╭─ Dataset excerpts

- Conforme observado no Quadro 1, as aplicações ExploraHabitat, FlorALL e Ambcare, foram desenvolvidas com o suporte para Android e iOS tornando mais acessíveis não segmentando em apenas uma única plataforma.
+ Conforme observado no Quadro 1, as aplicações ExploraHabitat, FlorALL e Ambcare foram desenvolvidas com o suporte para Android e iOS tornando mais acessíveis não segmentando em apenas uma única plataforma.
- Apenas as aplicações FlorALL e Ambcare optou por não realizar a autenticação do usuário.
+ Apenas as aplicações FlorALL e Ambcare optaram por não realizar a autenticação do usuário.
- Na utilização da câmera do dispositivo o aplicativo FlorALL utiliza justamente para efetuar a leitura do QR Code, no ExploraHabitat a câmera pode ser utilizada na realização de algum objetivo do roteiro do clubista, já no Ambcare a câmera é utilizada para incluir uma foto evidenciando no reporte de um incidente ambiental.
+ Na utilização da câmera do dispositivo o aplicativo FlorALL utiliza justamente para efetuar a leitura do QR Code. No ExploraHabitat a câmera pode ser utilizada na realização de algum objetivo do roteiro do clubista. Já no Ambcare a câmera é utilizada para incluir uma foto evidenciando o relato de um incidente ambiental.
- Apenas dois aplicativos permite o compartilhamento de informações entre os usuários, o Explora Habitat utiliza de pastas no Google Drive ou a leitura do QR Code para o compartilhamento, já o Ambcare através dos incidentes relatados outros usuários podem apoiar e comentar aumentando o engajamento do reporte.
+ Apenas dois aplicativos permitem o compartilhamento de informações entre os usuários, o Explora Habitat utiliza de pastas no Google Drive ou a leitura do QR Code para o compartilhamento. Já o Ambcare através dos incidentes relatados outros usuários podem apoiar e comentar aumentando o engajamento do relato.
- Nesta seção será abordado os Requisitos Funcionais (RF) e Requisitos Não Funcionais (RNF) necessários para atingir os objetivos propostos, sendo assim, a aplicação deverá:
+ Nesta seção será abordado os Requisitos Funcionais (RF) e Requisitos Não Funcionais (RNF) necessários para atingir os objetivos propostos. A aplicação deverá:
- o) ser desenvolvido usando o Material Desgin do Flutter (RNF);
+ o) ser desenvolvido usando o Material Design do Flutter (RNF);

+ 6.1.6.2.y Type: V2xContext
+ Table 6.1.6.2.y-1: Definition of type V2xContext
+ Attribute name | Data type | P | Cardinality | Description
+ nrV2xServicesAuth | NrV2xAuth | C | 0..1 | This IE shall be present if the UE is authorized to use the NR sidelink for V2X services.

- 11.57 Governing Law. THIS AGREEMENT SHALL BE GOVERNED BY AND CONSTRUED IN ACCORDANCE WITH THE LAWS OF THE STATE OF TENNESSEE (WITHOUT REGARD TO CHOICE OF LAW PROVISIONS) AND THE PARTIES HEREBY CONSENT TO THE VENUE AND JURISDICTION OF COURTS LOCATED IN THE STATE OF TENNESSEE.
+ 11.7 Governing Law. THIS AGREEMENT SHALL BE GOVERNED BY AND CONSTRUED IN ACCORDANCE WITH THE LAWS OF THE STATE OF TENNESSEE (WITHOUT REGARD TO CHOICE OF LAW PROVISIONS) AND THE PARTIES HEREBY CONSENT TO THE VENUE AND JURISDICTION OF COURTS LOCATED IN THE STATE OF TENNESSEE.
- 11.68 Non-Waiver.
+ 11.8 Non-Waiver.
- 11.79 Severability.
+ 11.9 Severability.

╰─

Reproduce precisely, and with no line left out, each line from the top of the entries through the line that carries "optaram por não realizar a autenticação do usuário.".

▸ Exercise solution:
- Conforme observado no Quadro 1, as aplicações ExploraHabitat, FlorALL e Ambcare, foram desenvolvidas com o suporte para Android e iOS tornando mais acessíveis não segmentando em apenas uma única plataforma.
+ Conforme observado no Quadro 1, as aplicações ExploraHabitat, FlorALL e Ambcare foram desenvolvidas com o suporte para Android e iOS tornando mais acessíveis não segmentando em apenas uma única plataforma.
- Apenas as aplicações FlorALL e Ambcare optou por não realizar a autenticação do usuário.
+ Apenas as aplicações FlorALL e Ambcare optaram por não realizar a autenticação do usuário.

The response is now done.